When you transcribe the entries below, keep the wording exact and omit the pictures.

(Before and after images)
• • • • •
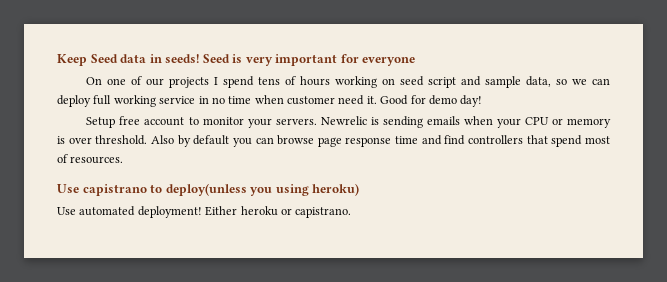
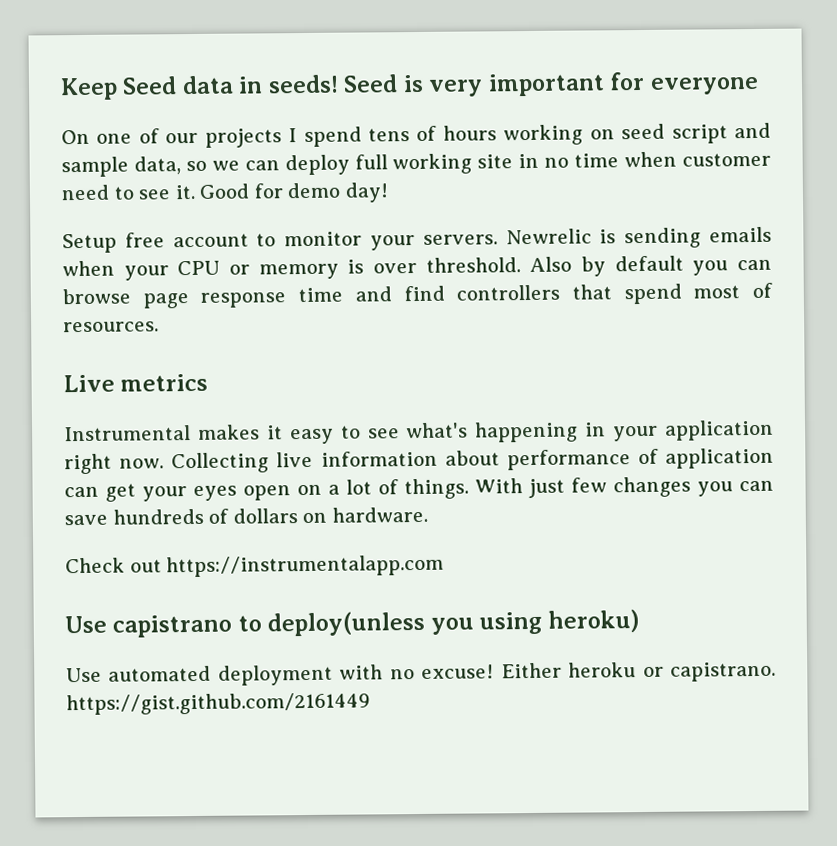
[159,96,196,104] service -> [477,154,514,169] site
(365, 100) none -> [113,186,171,200] to see
(124, 160) none -> [63,373,209,393] [64,419,774,445] [64,447,774,475] [64,476,774,502] [64,506,428,526] [65,554,445,578] // Live metrics // Instrumental makes it easy to see what's happening in your application right now. Collecting live information about performance of application can get your eyes open on a lot of things. With just few changes you can save hundreds of dollars on hardware. // Check out https://instrumentalapp.com
[137,206,202,218] deployment! -> [217,664,495,686] deployment with no excuse!
(352, 212) none -> [66,692,371,716] https://gist.github.com/2161449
• • • • •
- SOLUTION TO THE EXERCISE -
[159,96,196,104] service -> [477,154,514,169] site
(365, 100) none -> [113,186,171,200] to see
(124, 160) none -> [63,373,209,393] [64,419,774,445] [64,447,774,475] [64,476,774,502] [64,506,428,526] [65,554,445,578] // Live metrics // Instrumental makes it easy to see what's happening in your application right now. Collecting live information about performance of application can get your eyes open on a lot of things. With just few changes you can save hundreds of dollars on hardware. // Check out https://instrumentalapp.com
[137,206,202,218] deployment! -> [217,664,495,686] deployment with no excuse!
(352, 212) none -> [66,692,371,716] https://gist.github.com/2161449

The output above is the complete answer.